# TIP 475: Add [string insert] Command and C API
Author: Andy Goth ([email protected])
State: Rejected
Type: Project
Vote: Done
Created: 22-Sep-2017
Post-History:
Keywords: Tcl,string,insert
Tcl-Version: 8.7
-----
# Abstract
This TIP proposes a [`string insert`] subcommand for inserting a substring at a
given index. This new [`string insert`] command is to be the string analogue of
[`linsert`], much like how [`string replace`] resembles [`lreplace`].
This TIP additionally proposes a `Tcl_ReplaceObj`() public function to provide
C-level access to the underlying functionality used to implement [`string
insert`] and [`string replace`].
# Rationale
## [`string insert`] Command
Substring insertion is a basic string operation not directly available in
current Tcl. Substring insertion can be synthesized from existing string
commands, but the numerous legal forms of indexing yield significant difficulty.

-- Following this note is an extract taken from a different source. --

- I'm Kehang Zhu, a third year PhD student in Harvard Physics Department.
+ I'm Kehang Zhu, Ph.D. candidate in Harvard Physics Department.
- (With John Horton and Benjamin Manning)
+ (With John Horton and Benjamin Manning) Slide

A novice user cannot be expected to know, much less implement, all possible
index formats. Thus it is reasonable to provide a standard substring insertion
command.
The current design of [`string replace`] expressly (albeit inexplicably)
prevents its use for performing string insertion. TIP 323 originally proposed
to extend [`string replace`] to allow string insertion, but this aspect of TIP
323 was [withdrawn]
(https://core.tcl-lang.org/tips/fdiff?v1=6e0ba0ee9838accc&v2=34809f1432fc528f&sbs=1)

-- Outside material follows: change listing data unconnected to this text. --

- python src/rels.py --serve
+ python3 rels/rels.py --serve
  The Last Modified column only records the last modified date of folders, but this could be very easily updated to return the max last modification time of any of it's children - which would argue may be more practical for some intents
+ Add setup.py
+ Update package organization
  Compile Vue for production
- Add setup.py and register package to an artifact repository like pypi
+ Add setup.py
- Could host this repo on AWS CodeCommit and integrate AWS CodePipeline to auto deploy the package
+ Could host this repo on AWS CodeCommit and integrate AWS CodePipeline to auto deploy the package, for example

for the sake of compatibility.
> *Clarification: TIP 475 proposes no changes to the semantics of [`string
> replace`].*
To mirror the behavior of [`linsert`], [`string insert`] at `end` should append
to the string. This is in conflict with [`string replace`], were it to be
extended to permit replacing an empty substring.

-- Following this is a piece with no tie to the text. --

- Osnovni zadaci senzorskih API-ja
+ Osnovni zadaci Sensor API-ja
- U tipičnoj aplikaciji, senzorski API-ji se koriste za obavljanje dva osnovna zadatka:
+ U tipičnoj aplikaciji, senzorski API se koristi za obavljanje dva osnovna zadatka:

[`lreplace`] of an empty range at `end` inserts elements immediately before the
final element, whereas appending requires the start index to be `end+1`. The
hypothetical extended [`string replace`] would mirror [`lreplace`] and therefore
would not have the end-relative indexing semantics needed to implement [`string
insert`].
In conclusion, it is most straightforward to simply provide a [`string insert`]
command with the same semantics as [`linsert`].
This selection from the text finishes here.